Busing fees increasing for public schools

The school year may just be coming to a close but plans are already being made for next year. New to the plans for the 2008 and 2009 school year will be an increase in the non-mandated urban transportation fees.

  • May. 14, 2008 6:00 p.m.

The school year may just be coming to a close but plans are already being made for next year. New to the plans for the 2008 and 2009 school year will be an increase in the non-mandated urban transportation fees.

Students who live within a 2.4 km distance from their designated school will be finding that it will be more expensive to ride the bus to school.

For Grade 1 to 12 the fees have increased from $315 to $390 and for kindergarten students the fee has increased from $157.50 to $195. The new fees break down to $39 per month and $2.13 per day.

The Wolf Creek Public School Board has been keeping an eye on the urban transportation system and predicted and informed people a couple of years ago that rates would be increasing in stages over the next few years.

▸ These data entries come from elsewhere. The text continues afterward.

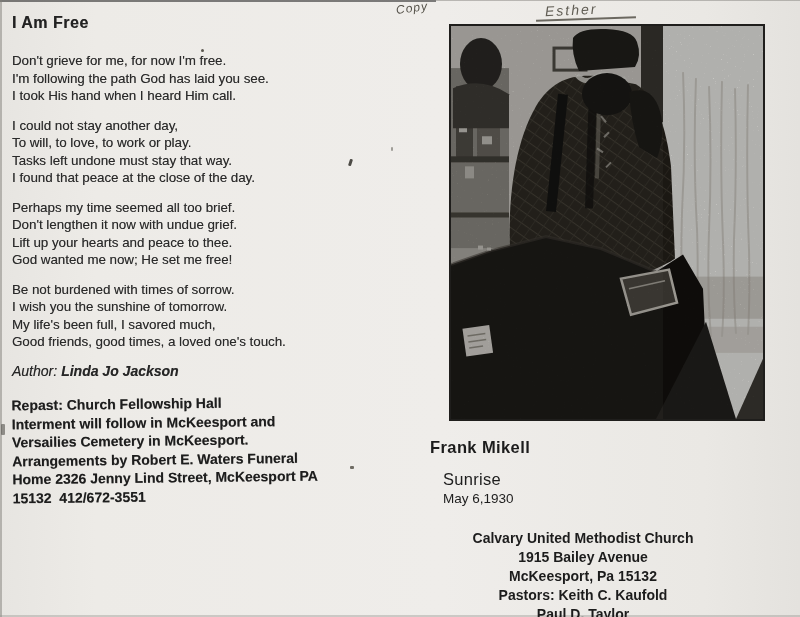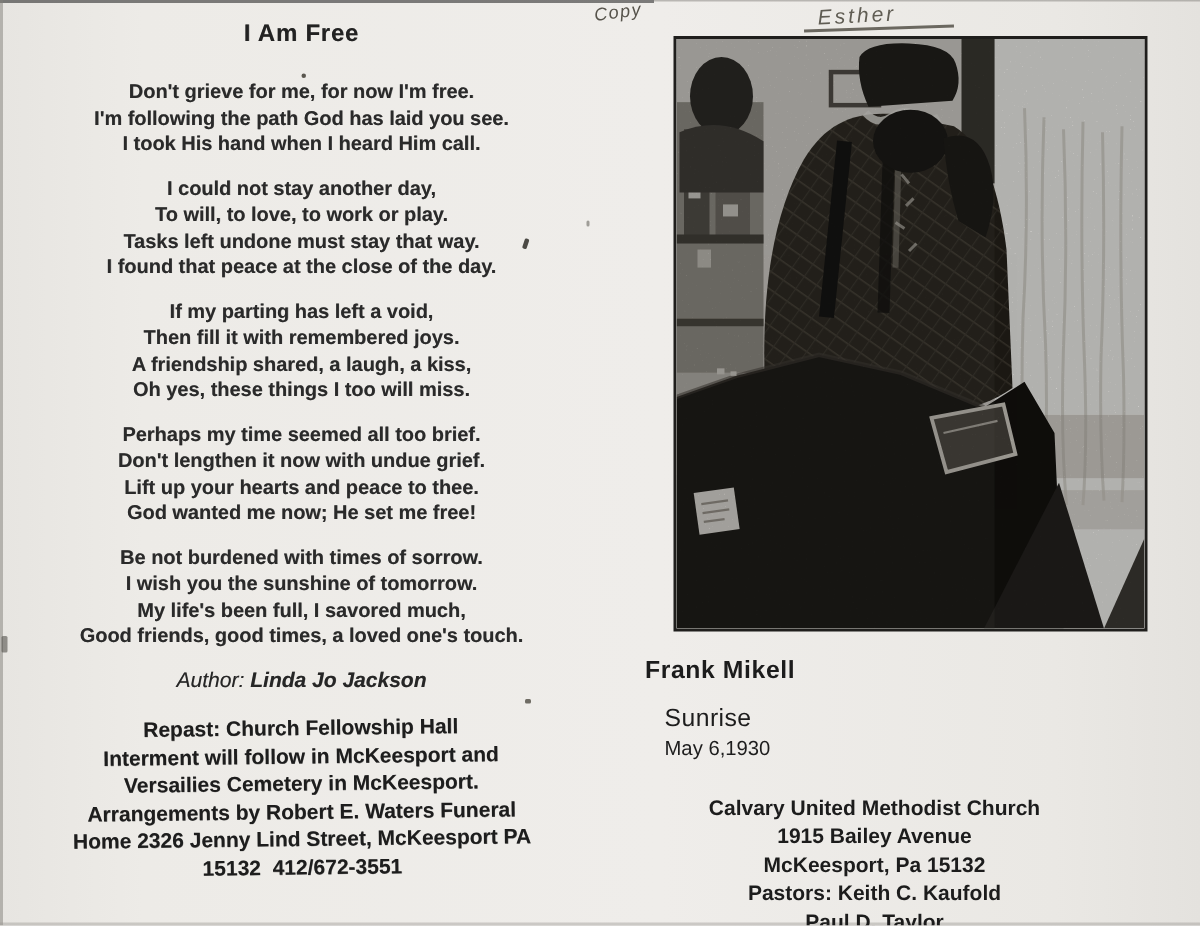"I Am Free" .left-col { text-align: center -> none }
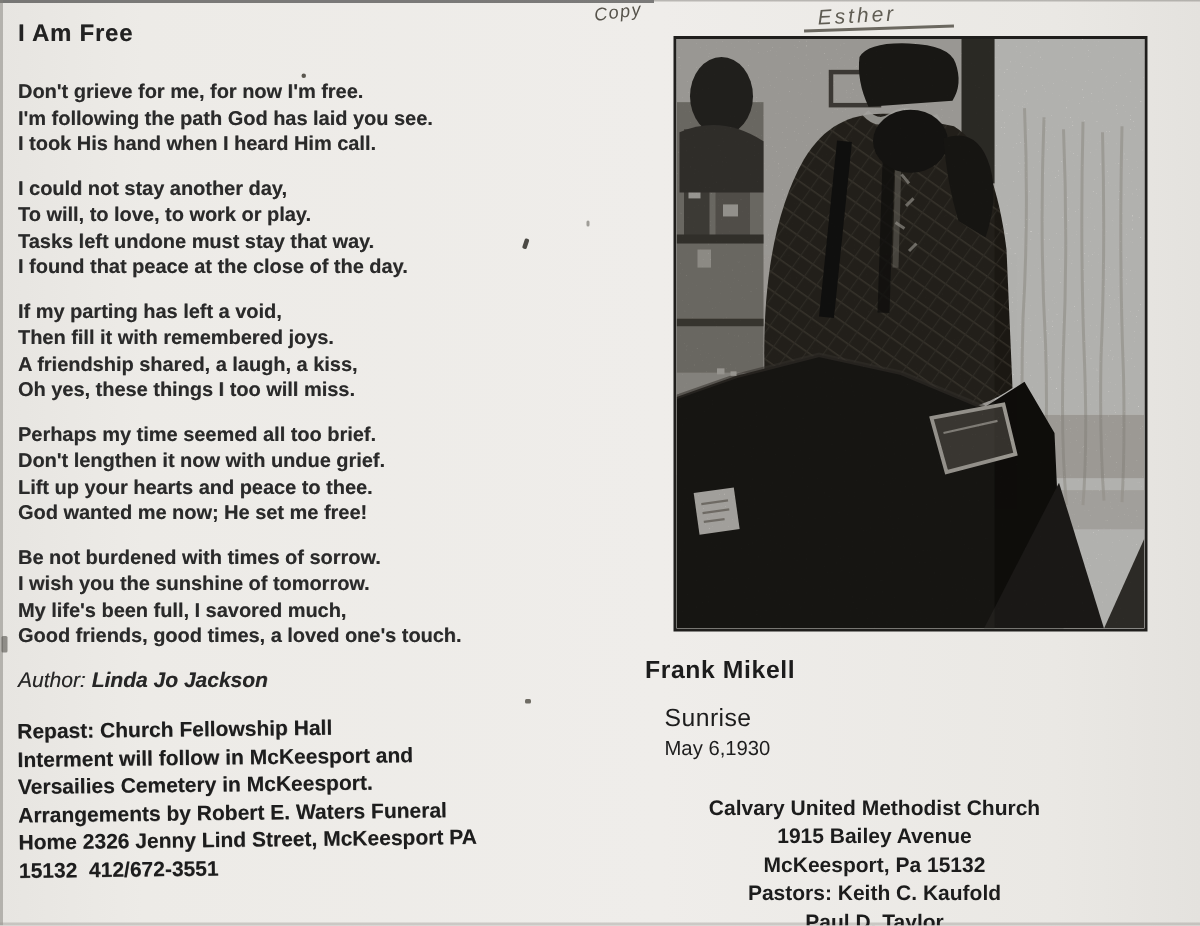"Don't grieve for me, for" .stanza p { font-weight: bold -> none }
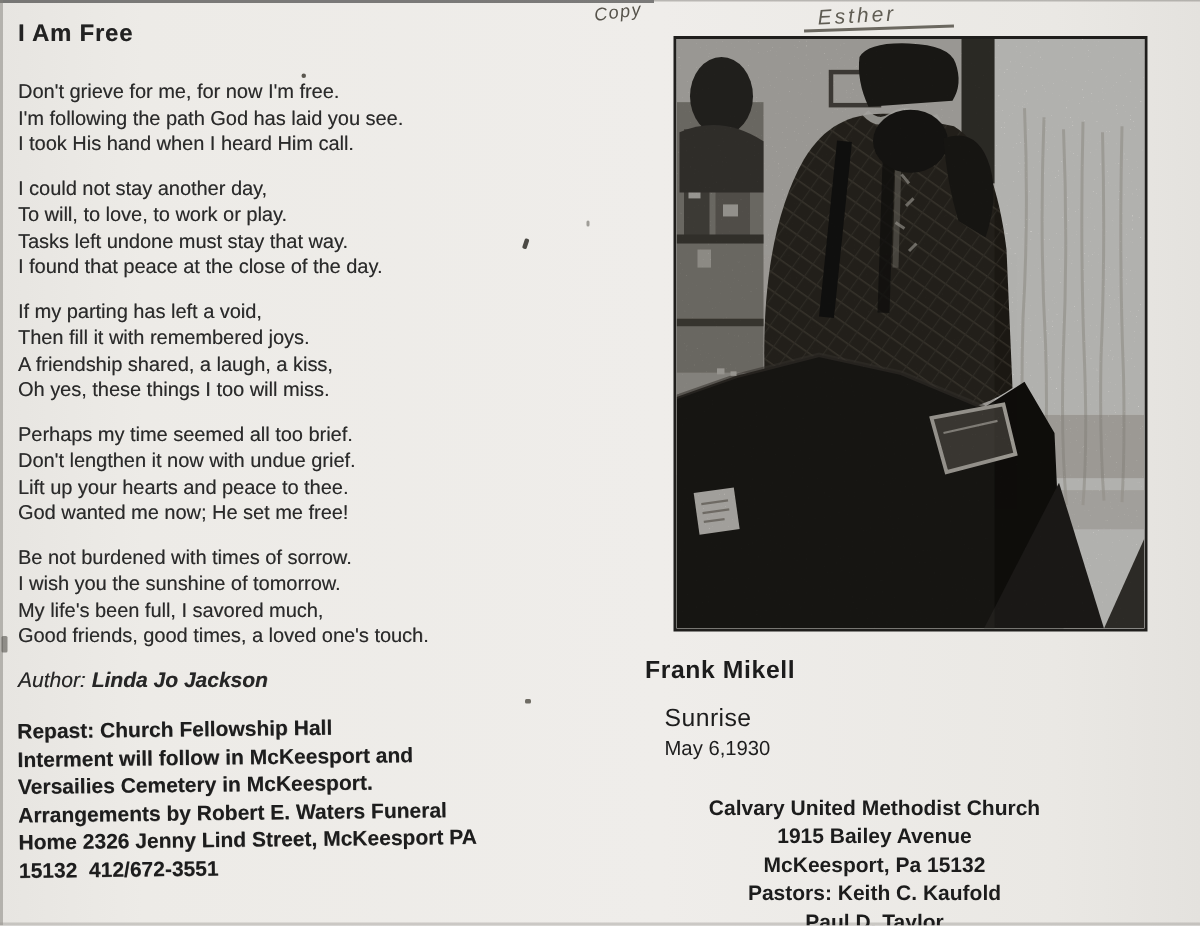"If my parting has left" div.stanza { html: <div> <p>If my parting has left a void,</p> <p>Then fill it with remembered joys.</p> <p>A friendship shared, a laugh, a kiss,</p> <p>Oh yes, these things I too will miss.</p> </div> -> none }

“There is no funding for this,” said Larry Jacobs superintendent of schools. “We have to recover that cost through fees.”

The total cost of maintaining this service is $133,000 per year.

“The price covers the drivers, fuel, insurance and repair,” said Jacobs. “It does not include depreciation of the busses or any other overhead costs.”

Jacobs believes that the fees are necessary in order to ensure that children are receiving a good education.

“If the non-mandated urban bussing is not cost recovery based it has to be subsidized from another area of the operation,” he said. “It’s important that we place education at a higher priority than subsidizing a non-mandated service.”

The service has been operating at a substantial deficit to the board for the past couple of years. The deficit for this year will be approximately $23,000.

The Board, in the past, has been able to set back the deficits with surplus funds from its mandated rural transportation service. Recently the mandated service can no longer provide the Board with the surplus funds to support the non-mandated service.

Other funding services can not be looked into without negatively impacting other areas of the schools throughout the area.

Jacobs is uncertain as to how the families impacted will respond.

“The information is just rolling out,” he said. “I’m not sure what the impact will be.”